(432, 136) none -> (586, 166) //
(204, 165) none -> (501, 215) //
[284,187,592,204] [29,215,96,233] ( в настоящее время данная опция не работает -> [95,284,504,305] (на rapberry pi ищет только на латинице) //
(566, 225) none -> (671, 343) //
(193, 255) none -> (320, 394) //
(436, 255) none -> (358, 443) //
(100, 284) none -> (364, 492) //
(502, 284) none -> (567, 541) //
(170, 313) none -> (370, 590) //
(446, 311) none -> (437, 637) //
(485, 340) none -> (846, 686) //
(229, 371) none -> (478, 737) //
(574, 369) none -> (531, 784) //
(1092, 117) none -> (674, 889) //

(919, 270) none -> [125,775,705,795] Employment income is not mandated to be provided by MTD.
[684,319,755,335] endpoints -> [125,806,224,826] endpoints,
#####
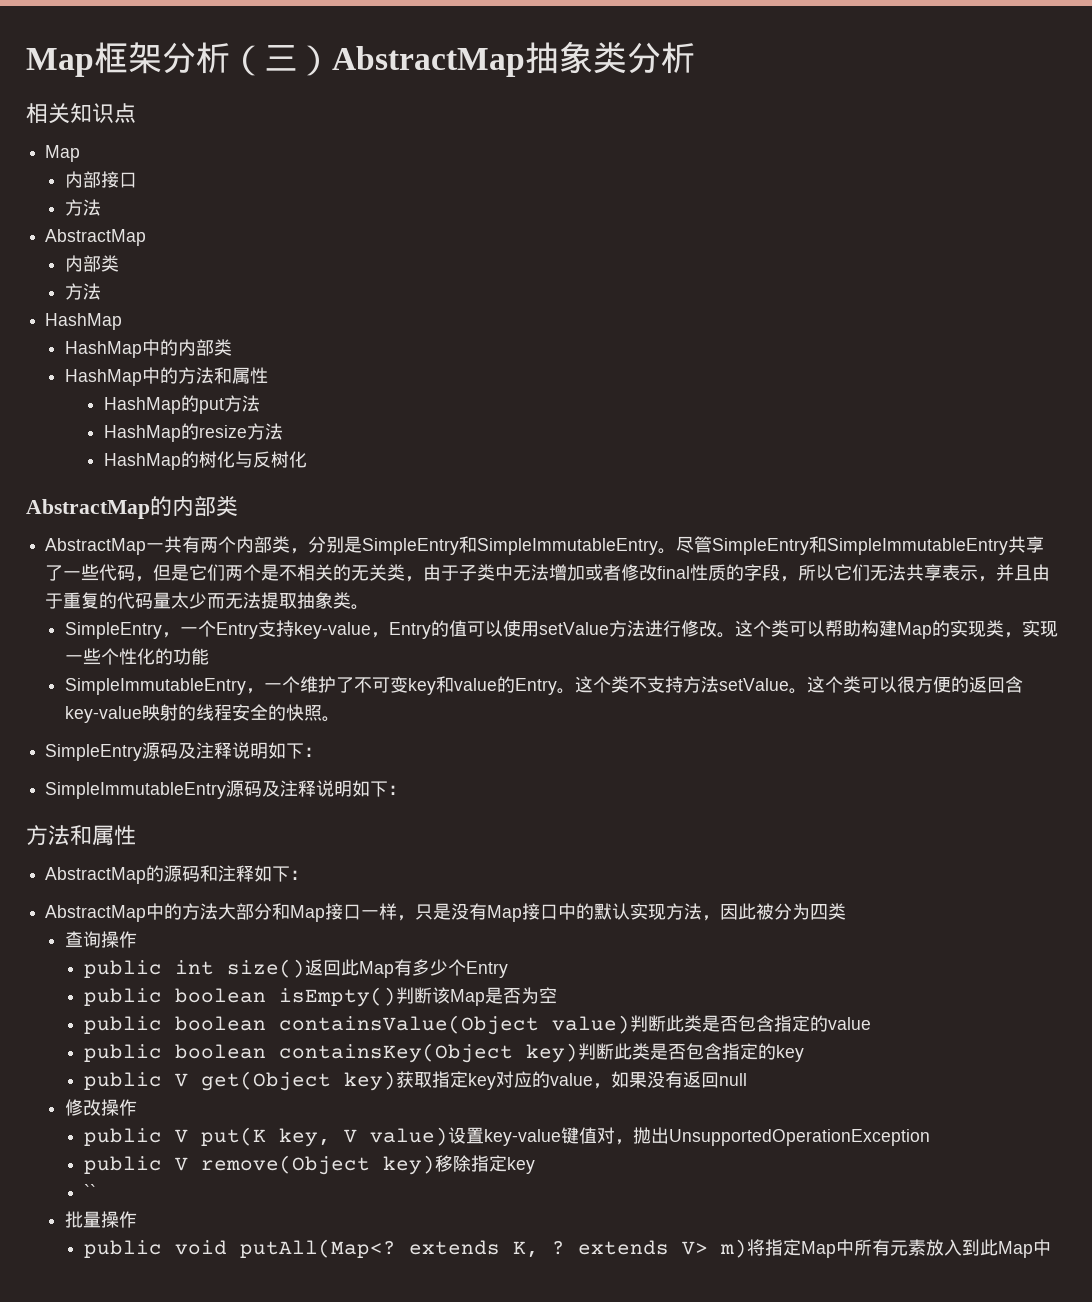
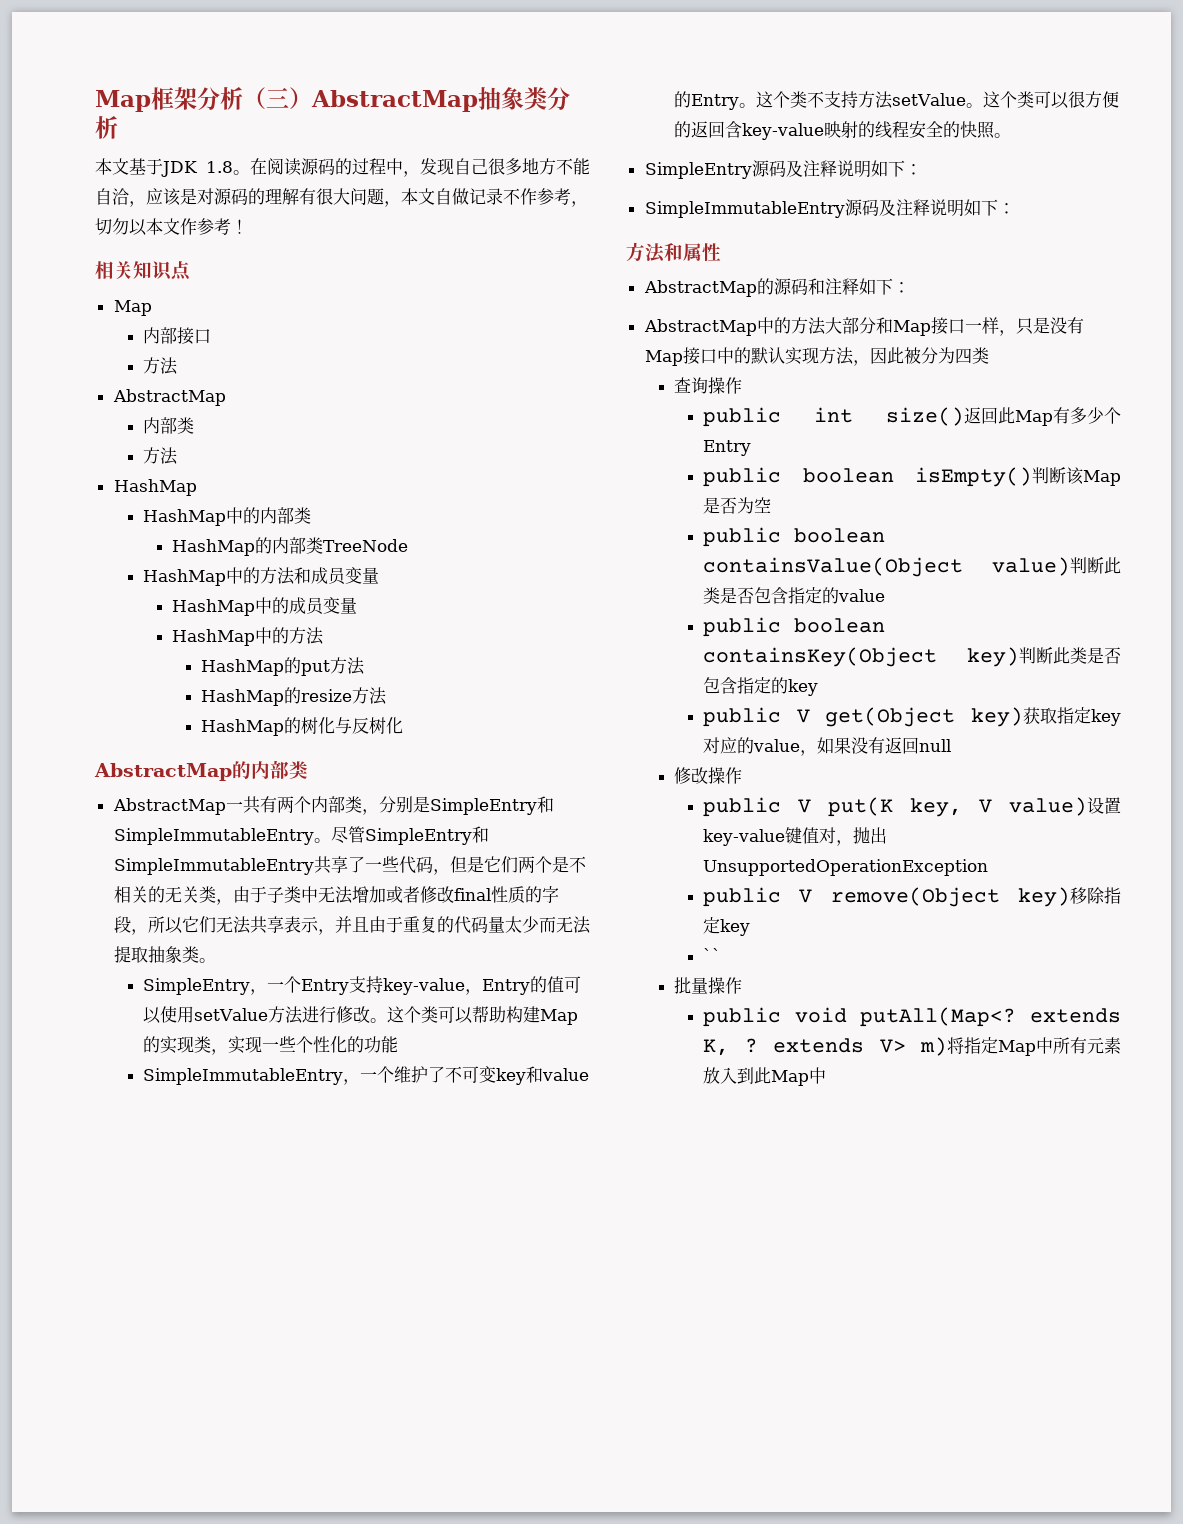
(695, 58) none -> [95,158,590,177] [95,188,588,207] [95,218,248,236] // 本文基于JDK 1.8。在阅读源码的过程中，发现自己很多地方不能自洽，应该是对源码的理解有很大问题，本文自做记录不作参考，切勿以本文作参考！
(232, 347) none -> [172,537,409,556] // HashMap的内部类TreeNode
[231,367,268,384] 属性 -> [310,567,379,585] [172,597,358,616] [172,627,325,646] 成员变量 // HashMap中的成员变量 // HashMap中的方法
#####
▶ [TASK STATEMENT] Transcribe the records above exactly, beginning at the line that contains "(919, 270) none" and ending with the line that contains "[684,319,755,335] endpoints ->", both included, and nothing else.

▶ [SOLUTION]
(919, 270) none -> [125,775,705,795] Employment income is not mandated to be provided by MTD.
[684,319,755,335] endpoints -> [125,806,224,826] endpoints,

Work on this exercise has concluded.